Bad Dreamz
American Dreamz
Directed By Paul Weitz
Based on the evidence of the last couple months, American filmmakers have developed a finely tuned ear for bad satire. Add American Dreamz to a list including CSA: The Confederate States of America and Thank You for Smoking, not to mention countless others I have deftly managed to avoid. While each of these films fail in their own way, they all share a consistently soft-headed imprecision, a lackadaisical approach to their targets that undercuts the unique force of satire as a persuasive tool. Worse than this, a poorly articulated satire like American Dreamz can begin to play like loving parody, thus making one unintentionally sympathetic to its subjects. To be blunt: I’ll never forgive this movie for making both Dubya and Kelly Clarkson seem lovable.
Of course, to many in the United States they are lovable, but such a reaction to their fictional counterparts reflects a failure of the film’s satirical mode. American Dreamz parallels two basic storylines: President Joe Staton (a criminally underused Dennis Quaid) awakes the day after re-election and, undergoing a vague moral crisis, suddenly desires to read a paper; meanwhile Martin Tweed (Hugh Grant, badly aping Simon Cowell) searches for a new group of contestants for his top-rated talent show, American Dreamz. Ratings drive both stories as Tweed pits calculating sweetheart Sally Kendoo (Mandy Moore) against showtune- loving, rejected Iraqi terrorist Omer (Sam Golzari) while the Staton’s handlers (including a Rove-esque Willem Dafoe) try to resolve a public relations nightmare by having the commander-in-chief guest judge the American Dreamz finale.
The sitcom-plot contrivance of all this might have worked if only writer-director Paul Weitz had drawn his characters with skill or care. It’s the tone-deaf flipside to Weitz’s own In Good Company. Whereas that film’s precise characterizations and melancholic charm made its simplistic points about age and modern work palatable, this film’s take on reality TV culture and our horrific foreign policy never gets fleshed out with believable human beings.

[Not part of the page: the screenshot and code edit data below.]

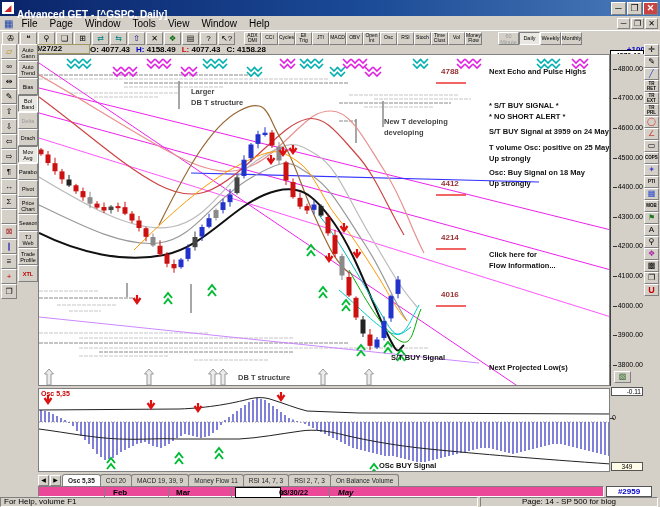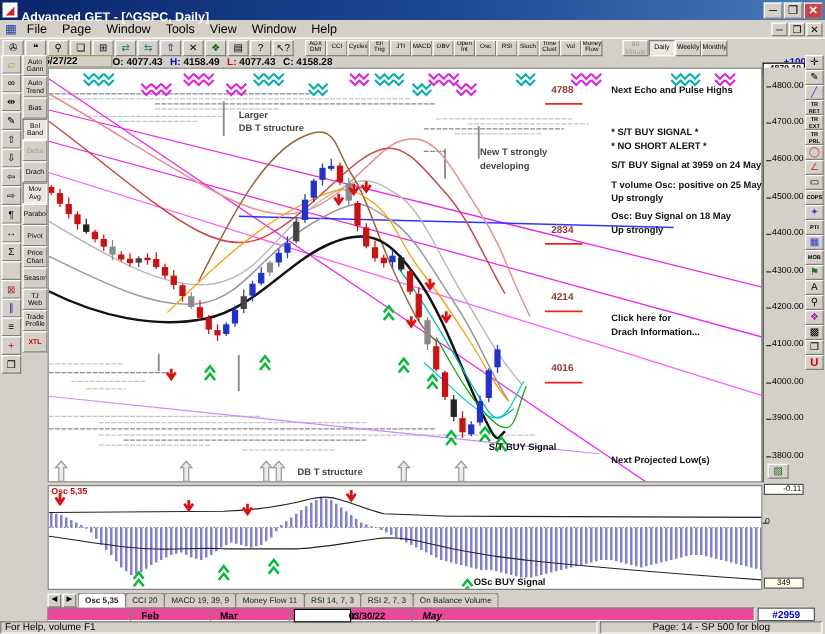--- a/index.html
+++ b/index.html
@@ -427,43 +427,43 @@
           <polygon points="184,314 188.5,319 186,319 186,330 182,330 182,319 179.5,319" fill="#ececec" stroke="#999999" stroke-width="1"></polygon>
           <polygon points="284,314 288.5,319 286,319 286,330 282,330 282,319 279.5,319" fill="#ececec" stroke="#999999" stroke-width="1"></polygon>
           <polygon points="330,314 334.5,319 332,319 332,330 328,330 328,319 325.5,319" fill="#ececec" stroke="#999999" stroke-width="1"></polygon>
         </g>
       </svg>
     <div class="annot" style="left:152px;top:32px">
       <div>Larger</div>
         <div>DB T structure</div>
     </div>
     <div class="annot" style="left:345px;top:62px">
-      <div>New T strongly</div>
+      <div>New T developing</div>
         <div>developing</div>
     </div>
     <div class="annot" style="left:199px;top:318px">
       <div>DB T structure</div>
     </div>
     <div class="annot black" style="left:352px;top:298px">
       <div>S/T BUY Signal</div>
     </div>
     <div class="level-lbl" style="left:402px;top:12px">4788</div>
-    <div class="level-lbl" style="left:402px;top:124px">2834</div>
+    <div class="level-lbl" style="left:402px;top:124px">4412</div>
     <div class="level-lbl" style="left:402px;top:178px">4214</div>
     <div class="level-lbl" style="left:402px;top:235px">4016</div>
     <div class="signal" style="top:12px">Next Echo and Pulse Highs</div>
     <div class="signal" style="top:46px">* S/T BUY SIGNAL *</div>
     <div class="signal" style="top:57px">* NO SHORT ALERT *</div>
     <div class="signal" style="top:72px">S/T BUY Signal at 3959 on 24 May</div>
     <div class="signal" style="top:88px">T volume Osc: positive on 25 May</div>
     <div class="signal" style="top:99px">Up strongly</div>
     <div class="signal" style="top:113px">Osc: Buy Signal on 18 May</div>
     <div class="signal" style="top:124px">Up strongly</div>
     <div class="signal link" style="top:159px">Click here for</div>
-    <div class="signal link" style="top:170px">Drach Information...</div>
+    <div class="signal link" style="top:170px">Flow Information...</div>
     <div class="signal" style="top:308px">Next Projected Low(s)</div>
   </div>
 
   <div id="price-top-box" class="abs">4879.19</div>
   <div id="price-axis" class="abs">
       <div class="tick" style="top: 11px;">4800.00</div>
       <div class="tick" style="top: 40px;">4700.00</div>
       <div class="tick" style="top: 70px;">4600.00</div>
       <div class="tick" style="top: 100px;">4500.00</div>
       <div class="tick" style="top: 129px;">4400.00</div>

Everyone’s an archetype and only Kendoo, whose Machiavellian media savvy can’t jade her radiance, approaches something like a complex person.
American Dreamz has only two worthwhile scenes, both conversations between Kendoo and Tweed, who develop a common ground of respect, admiration and attraction that transcends their otherwise underdeveloped characters (they’d be perfect for a soulless Lost In Translation remake). Golzari’s Omer, Chris Klein’s exploited soldier boyfriend and all the other characters come across as merely insulting, reflecting a tone of Democratic Party condescension that plagues the whole undertaking. And Quaid’s Staton is the film’s biggest wasted opportunity: He is basically a cardboard stand-in for Bush, his moral crisis never gels, and the film doesn’t even bother to explore the notion that Bush’s ignorance is central to his popularity. For a better version of this same idea, rent Warren Beatty’s ever-relevant Bulworth, still the model for messy and provocative political satire. But if you do see the sluggish, idiotic American Dreamz, listen closely for the sound of Jonathan Swift rolling over in his grave once again.